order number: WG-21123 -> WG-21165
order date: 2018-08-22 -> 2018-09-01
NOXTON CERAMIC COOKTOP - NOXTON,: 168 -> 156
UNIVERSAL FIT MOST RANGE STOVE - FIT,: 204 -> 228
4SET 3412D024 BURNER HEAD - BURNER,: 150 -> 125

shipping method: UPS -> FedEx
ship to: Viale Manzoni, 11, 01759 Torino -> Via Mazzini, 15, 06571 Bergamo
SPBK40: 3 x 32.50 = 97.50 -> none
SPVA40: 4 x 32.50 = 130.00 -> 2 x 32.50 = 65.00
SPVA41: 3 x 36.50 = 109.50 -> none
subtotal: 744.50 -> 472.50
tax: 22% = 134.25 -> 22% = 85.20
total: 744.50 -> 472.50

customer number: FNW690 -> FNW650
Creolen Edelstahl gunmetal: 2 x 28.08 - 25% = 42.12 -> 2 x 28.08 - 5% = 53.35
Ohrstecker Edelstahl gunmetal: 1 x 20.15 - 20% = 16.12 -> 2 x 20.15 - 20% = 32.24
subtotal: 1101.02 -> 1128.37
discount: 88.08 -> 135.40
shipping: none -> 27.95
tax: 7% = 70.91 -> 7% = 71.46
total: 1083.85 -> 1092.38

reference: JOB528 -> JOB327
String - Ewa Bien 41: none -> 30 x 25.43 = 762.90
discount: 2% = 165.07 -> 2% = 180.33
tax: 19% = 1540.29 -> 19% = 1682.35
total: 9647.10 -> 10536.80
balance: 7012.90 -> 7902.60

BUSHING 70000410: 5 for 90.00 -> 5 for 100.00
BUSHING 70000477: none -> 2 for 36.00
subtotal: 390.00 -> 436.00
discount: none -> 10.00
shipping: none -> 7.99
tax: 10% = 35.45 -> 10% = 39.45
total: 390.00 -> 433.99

◆ Exercise directions: Transcribe the data above in its entirety, exactly.

◆ Written reply:
order number: WG-21123 -> WG-21165
order date: 2018-08-22 -> 2018-09-01
NOXTON CERAMIC COOKTOP - NOXTON,: 168 -> 156
UNIVERSAL FIT MOST RANGE STOVE - FIT,: 204 -> 228
4SET 3412D024 BURNER HEAD - BURNER,: 150 -> 125

shipping method: UPS -> FedEx
ship to: Viale Manzoni, 11, 01759 Torino -> Via Mazzini, 15, 06571 Bergamo
SPBK40: 3 x 32.50 = 97.50 -> none
SPVA40: 4 x 32.50 = 130.00 -> 2 x 32.50 = 65.00
SPVA41: 3 x 36.50 = 109.50 -> none
subtotal: 744.50 -> 472.50
tax: 22% = 134.25 -> 22% = 85.20
total: 744.50 -> 472.50

customer number: FNW690 -> FNW650
Creolen Edelstahl gunmetal: 2 x 28.08 - 25% = 42.12 -> 2 x 28.08 - 5% = 53.35
Ohrstecker Edelstahl gunmetal: 1 x 20.15 - 20% = 16.12 -> 2 x 20.15 - 20% = 32.24
subtotal: 1101.02 -> 1128.37
discount: 88.08 -> 135.40
shipping: none -> 27.95
tax: 7% = 70.91 -> 7% = 71.46
total: 1083.85 -> 1092.38

reference: JOB528 -> JOB327
String - Ewa Bien 41: none -> 30 x 25.43 = 762.90
discount: 2% = 165.07 -> 2% = 180.33
tax: 19% = 1540.29 -> 19% = 1682.35
total: 9647.10 -> 10536.80
balance: 7012.90 -> 7902.60

BUSHING 70000410: 5 for 90.00 -> 5 for 100.00
BUSHING 70000477: none -> 2 for 36.00
subtotal: 390.00 -> 436.00
discount: none -> 10.00
shipping: none -> 7.99
tax: 10% = 35.45 -> 10% = 39.45
total: 390.00 -> 433.99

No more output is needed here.